As for Ms. Hammond's source of angst, I'm flattered that she thinks my blog is so influential that it inspired all those not nice emails and phone calls. To be honest, I don't know when Ms. Hammond's article appeared in the Oregonian as I refuse to read its coverage of PERS issues any more. I learned about it on Wednesday and saw an emailed copy of it the same day. I started getting copies of other people's emails to Ms. Hammond long before I wrote my blog entry so it is hard for me to connect the two. Nevertheless, I'll take it as a compliment that Ms. Hammond is perturbed by my blog. The purpose of my blog is to inform and to piss people off. One of my agendas is to call out the media every time I think they distort issues. And I think the Oregonian is the worst offender of all the papers, followed closely by the Salem Statesman Journal. The Oregonian has had a particular chip on its shoulder about this small group of PERS retirees for a long time. I've lost count of the number of times this one fact has been inserted into a story about PERS. The Oregonian has repeated it so many times that it has become a catechism for the electorate and a flash point for me. Let me say this one more time: approximately 9% of ALL PERS retirees between 2000 and November 2004 retired with 30 or more years of public service. The average member of that particular cohort does, in fact, earn a pension greater than their salary. But the fact omitted is that 91% of all PERS retirees between 2000 and November 2004 retired with less than 30 years of service and earn a pension significantly less than their salary. The fact that the Oregonian continues to report is quite irrelevant in the larger scheme of things - it didn't drive the PERS crisis, which, by the way, has long passed.
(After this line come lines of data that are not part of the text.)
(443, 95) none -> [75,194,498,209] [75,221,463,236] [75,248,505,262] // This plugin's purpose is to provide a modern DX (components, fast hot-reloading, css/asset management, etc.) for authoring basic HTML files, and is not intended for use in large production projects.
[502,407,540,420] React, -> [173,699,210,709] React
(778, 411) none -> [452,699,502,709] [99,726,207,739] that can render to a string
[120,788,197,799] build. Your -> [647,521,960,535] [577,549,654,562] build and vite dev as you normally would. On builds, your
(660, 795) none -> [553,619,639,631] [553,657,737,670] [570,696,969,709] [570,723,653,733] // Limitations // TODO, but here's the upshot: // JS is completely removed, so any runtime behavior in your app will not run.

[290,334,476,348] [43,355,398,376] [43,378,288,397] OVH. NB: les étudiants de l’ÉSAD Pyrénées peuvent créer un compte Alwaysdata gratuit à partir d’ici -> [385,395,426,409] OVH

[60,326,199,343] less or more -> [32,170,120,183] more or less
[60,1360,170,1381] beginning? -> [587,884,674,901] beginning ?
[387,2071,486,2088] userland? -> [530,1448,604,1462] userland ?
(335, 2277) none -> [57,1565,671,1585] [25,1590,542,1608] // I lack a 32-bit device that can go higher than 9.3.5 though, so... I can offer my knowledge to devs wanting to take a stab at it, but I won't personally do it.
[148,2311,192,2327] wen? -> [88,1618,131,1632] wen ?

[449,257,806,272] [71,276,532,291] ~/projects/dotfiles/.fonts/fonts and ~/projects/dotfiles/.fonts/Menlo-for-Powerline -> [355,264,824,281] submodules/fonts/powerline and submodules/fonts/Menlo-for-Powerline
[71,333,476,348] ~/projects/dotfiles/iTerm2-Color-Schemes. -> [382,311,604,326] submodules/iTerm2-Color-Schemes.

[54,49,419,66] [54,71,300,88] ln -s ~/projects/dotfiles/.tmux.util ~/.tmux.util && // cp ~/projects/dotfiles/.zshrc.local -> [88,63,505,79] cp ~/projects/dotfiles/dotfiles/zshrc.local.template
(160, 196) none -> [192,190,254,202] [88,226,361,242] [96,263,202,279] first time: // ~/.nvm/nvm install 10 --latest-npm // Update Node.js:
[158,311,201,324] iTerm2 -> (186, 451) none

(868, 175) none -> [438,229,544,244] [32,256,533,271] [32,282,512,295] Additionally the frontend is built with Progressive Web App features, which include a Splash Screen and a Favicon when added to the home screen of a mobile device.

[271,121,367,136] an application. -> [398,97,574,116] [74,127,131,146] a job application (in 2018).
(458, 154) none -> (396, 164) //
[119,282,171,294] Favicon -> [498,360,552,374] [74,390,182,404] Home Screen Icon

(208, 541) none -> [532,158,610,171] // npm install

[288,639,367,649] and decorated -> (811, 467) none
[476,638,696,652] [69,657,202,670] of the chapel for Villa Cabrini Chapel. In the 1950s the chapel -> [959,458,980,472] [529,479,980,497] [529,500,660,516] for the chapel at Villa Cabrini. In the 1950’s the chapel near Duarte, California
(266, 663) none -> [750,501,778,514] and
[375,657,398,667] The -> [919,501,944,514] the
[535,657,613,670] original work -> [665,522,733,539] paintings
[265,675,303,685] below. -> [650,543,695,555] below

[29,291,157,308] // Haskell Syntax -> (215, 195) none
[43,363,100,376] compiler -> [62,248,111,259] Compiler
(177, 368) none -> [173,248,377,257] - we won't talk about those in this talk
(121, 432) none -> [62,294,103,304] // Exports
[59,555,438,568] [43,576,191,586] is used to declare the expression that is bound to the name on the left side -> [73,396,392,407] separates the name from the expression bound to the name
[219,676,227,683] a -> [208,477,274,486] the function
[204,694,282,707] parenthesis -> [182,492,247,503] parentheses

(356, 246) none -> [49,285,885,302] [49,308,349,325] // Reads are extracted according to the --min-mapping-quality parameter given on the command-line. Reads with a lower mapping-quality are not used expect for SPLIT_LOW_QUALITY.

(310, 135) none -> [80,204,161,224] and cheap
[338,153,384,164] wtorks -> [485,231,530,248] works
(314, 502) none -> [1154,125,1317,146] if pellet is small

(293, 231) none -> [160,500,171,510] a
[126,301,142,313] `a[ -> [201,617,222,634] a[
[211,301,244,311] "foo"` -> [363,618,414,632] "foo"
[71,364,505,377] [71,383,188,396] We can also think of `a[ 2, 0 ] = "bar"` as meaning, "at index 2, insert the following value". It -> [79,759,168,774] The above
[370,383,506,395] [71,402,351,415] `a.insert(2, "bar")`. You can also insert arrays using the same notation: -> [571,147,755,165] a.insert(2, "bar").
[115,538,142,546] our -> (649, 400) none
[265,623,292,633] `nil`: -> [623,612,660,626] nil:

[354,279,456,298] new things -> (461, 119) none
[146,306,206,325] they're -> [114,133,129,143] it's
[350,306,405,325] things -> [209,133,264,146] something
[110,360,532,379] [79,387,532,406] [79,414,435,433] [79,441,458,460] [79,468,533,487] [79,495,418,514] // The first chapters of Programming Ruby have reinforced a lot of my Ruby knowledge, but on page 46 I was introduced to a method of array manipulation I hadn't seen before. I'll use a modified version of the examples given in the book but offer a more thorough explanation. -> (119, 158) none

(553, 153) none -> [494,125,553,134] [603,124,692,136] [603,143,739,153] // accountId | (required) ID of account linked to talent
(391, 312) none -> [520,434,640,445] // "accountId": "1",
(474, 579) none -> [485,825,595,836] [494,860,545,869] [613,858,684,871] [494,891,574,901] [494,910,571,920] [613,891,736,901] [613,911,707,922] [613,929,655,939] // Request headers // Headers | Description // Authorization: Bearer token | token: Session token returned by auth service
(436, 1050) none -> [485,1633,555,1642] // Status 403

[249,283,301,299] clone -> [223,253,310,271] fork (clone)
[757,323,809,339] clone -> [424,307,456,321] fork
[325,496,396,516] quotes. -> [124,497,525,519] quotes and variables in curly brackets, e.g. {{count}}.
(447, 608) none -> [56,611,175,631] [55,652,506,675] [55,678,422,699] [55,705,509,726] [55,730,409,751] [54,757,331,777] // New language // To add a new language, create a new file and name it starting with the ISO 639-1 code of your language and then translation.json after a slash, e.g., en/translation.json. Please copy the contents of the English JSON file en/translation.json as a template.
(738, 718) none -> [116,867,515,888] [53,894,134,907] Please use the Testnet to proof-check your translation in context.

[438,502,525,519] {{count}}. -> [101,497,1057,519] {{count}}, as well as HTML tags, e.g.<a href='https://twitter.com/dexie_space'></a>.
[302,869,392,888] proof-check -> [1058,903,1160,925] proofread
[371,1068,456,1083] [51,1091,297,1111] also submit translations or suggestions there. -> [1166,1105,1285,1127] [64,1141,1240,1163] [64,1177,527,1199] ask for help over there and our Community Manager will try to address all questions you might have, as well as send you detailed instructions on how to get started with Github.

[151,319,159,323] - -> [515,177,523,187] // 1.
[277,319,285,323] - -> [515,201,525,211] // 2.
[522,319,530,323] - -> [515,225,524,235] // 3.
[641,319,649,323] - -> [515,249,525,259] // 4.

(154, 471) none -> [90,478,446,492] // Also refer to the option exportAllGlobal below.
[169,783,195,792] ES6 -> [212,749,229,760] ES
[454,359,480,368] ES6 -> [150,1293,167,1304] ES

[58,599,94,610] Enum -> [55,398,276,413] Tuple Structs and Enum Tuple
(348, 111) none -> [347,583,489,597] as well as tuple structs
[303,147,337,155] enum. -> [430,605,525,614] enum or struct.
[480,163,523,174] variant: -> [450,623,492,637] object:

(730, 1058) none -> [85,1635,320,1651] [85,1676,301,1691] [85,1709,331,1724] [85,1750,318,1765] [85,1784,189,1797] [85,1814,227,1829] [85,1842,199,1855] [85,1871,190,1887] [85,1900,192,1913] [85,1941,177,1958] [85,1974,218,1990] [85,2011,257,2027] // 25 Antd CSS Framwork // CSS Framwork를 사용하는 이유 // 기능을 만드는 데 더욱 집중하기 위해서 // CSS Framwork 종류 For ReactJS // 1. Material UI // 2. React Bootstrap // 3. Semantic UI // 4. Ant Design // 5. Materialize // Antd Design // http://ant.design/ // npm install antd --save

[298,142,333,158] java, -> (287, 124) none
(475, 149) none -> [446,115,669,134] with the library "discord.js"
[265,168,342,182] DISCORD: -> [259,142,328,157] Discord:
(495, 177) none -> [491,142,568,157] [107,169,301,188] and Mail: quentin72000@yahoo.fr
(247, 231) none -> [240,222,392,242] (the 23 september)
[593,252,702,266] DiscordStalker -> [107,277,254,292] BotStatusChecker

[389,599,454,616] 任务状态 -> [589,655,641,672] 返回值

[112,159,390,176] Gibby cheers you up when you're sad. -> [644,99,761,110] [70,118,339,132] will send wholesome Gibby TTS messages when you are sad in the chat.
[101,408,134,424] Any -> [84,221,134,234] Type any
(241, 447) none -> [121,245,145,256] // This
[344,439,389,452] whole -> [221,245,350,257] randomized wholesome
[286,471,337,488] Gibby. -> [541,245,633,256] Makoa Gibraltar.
If Betsy Hammond is upset with my pointing out that the Oregonian has no clothes, tough beans. If she repeats this fact again without properly contextualizing it, the next blog post will be far less temperate than "One Track Mind" was.

P.S. The Associated Press report that was fed to other papers around the state doesn't bother to include the canard in Hammond's article. Since it was irrelevant to the content of the article, they obviously and correctly omitted it.

P.P.S. I'm also aware that Ms. Hammond has actually confounded two different elements of the PERS report to write what she wrote. In fact, the number of 30+ year retirees is less than the number of retirees earning more than 100% of FAS. Ms. Hammond has equated 100%+ with 30+ year retirees. This just makes an even greater mess than reporting the data correctly. But I don't even want to bother going there. I'm willing to accept Ms. Hammond's "fact" as correct even though, as reported, it isn't technically true.